13 thoughts on “Talking with Spain: Leandro the Traditional Spanish Butcher

  1. We have a regular fishmonger and a great alimentacion but we haven’t formed a relationship with a butcher yet – your interview makes me want to.

  2. Good article – very similar to my local butcher. I really enjoy having the choice of what meat I buy and how it is prepared by a butcher, rather than buy pre-packaged from a supermarket.

  3. Fabulous insight to Real Daily Life in Spain. In Barcelona I would go to a butcher stalls in the local market (I knew them) and ask for a good steak to be made into a burger with chopped onion added in. A great way to know exactly what was in the meat. They would complain about it being a waste of steak but they were amazing burgers. Not possible at the supermarket.

  4. Not only the local butchers but also the bakers and fishmongers are an enrichment to living in Spain and feeling like a local in no time at all. Speaking the language does help though.

    • Haha..This is Spain! Everything closes in Aug. It is a national pastime(less so nowadays than before) for everyone to go on holiday a the same time.Never seent the queues of traffic on the Madrid- Valencia or Madrid-Alicante roads on 31 July or 31 August?

  5. I’m living in Spain currently and I’ve found wonderful butchershops all over, and I love it! However, I’ve got a question no one’s really been able to answer for me due to my very limited amount of Spanish.

    In butchershops, you see containers/tubs of what looks like fatty bacon/lard, something of white salty appearing bones, and thin sheets of dried fat. That’s the easiest way for me to describe it. What are they and how are they to be stored? A friend of mine once mentioned that they’re for soups, but beyond that, didn’t really add more to it.

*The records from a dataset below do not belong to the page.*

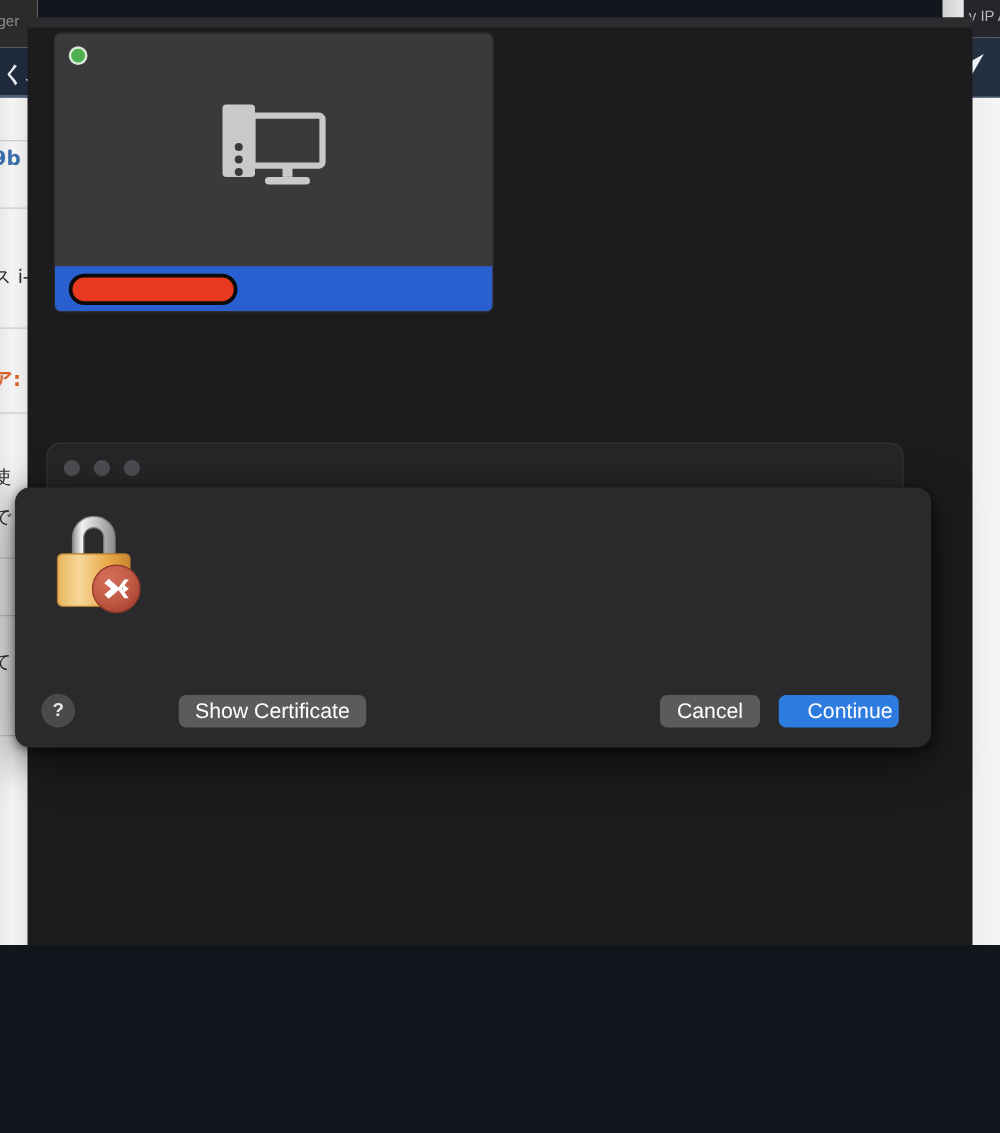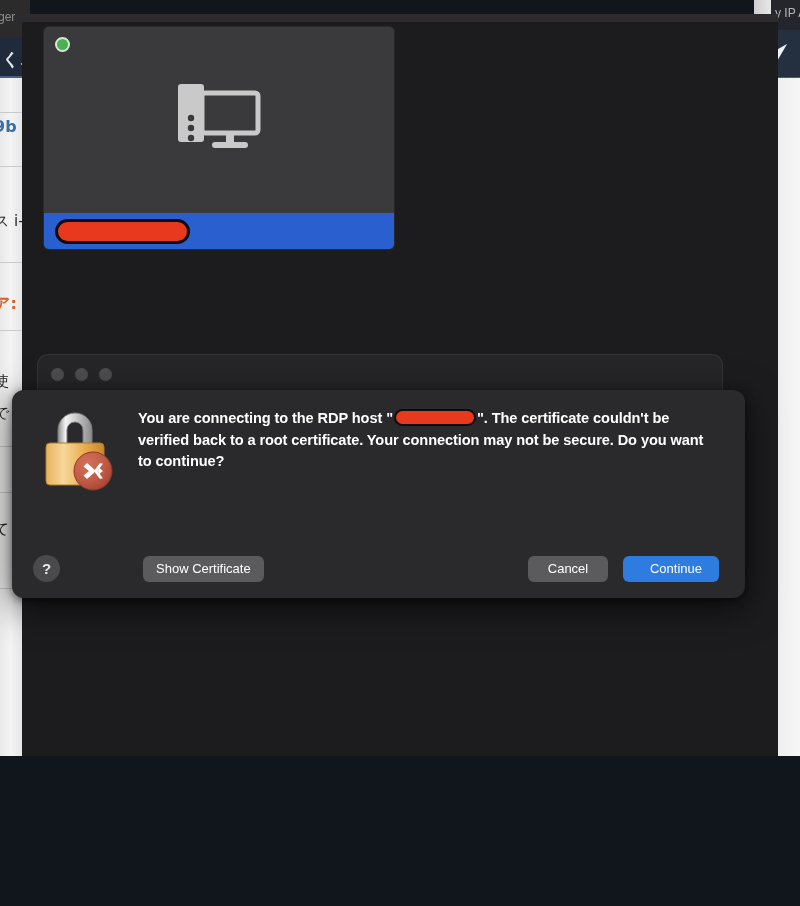--- a/index.html
+++ b/index.html
@@ -140,21 +140,21 @@
   }
 
   .help-button{
     position:absolute; left:33px; top:555px; width:27px; height:27px;
     border-radius:50%; background:#4a4a4d; color:#e8e8e8;
     font-size:15px; font-weight:bold; line-height:27px; text-align:center;
     cursor:pointer; border:none;
   }
   .btn{
     position:absolute; height:26px; border:none; border-radius:6px;
-    color:#ffffff; font-size:13px; font-family:"Liberation Sans", sans-serif;
+    color:#ffffff; font-size:17px; font-family:"Liberation Sans", sans-serif;
     cursor:pointer; padding:0 13px; line-height:26px;text-align:center;
   }
   .btn.gray{ background:#5b5b5e; }
   .btn.blue{ background:#2f7ce0;padding-left:23px; }
   .btn-showcert{ left:143px; top:556px; }
   .btn-cancel{ left:528px; top:556px; width:80px; }
   .btn-continue{ left:623px; top:556px; width:96px; }
 
   
   .rd-bottom-edge{
@@ -264,20 +264,19 @@
       <rect x="10" y="38" width="58" height="42" rx="4" fill="url(#body)" stroke="#b07c2b" stroke-width="1"></rect>
 
       <circle cx="57" cy="66" r="19" fill="url(#badge)" stroke="#8f3827" stroke-width="1"></circle>
 
       <path d="M51 58 L60 66 L51 74 L47.5 70.5 L53 66 L47.5 61.5 Z" fill="#ffffff"></path>
       <path d="M66 58 L62.5 61.5 L68 66 L62.5 70.5 L66 74 L63 66 Z" fill="#ffffff" transform="translate(-1,0)"></path>
       <path d="M67 58.5 L61.5 66 L67 73.5 L63.5 73.5 L58 66 L63.5 58.5 Z" fill="#ffffff"></path>
     </svg>
   </div>
 
-  <div class="alert-text"><span>You are connecting to the RDP host "</span><span class="redact-host"></span><span>". The certificate couldn't be verified back to a root certificate. Your connection may not be secure. Do you want to continue?</span></div>
 
   <button class="help-button">?</button>
   <button class="btn gray btn-showcert">Show Certificate</button>
   <button class="btn gray btn-cancel">Cancel</button>
   <button class="btn blue btn-continue">Continue</button>
 
 </div>
 
 </body></html>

I’d really like to know what to do with those things, they seem interesting!

    • I’ll ask my brother in law but sounds like “panceta” which is a very fatty type of bacon. It’s 80% fat or more. The bonelike stuff sound like some kind of bone! And the dried fat without seeing it is s bit difficlt to know

      • This is exactly the question I have too. I am looking for the names of each item and a recipe to use it all in. Thank you.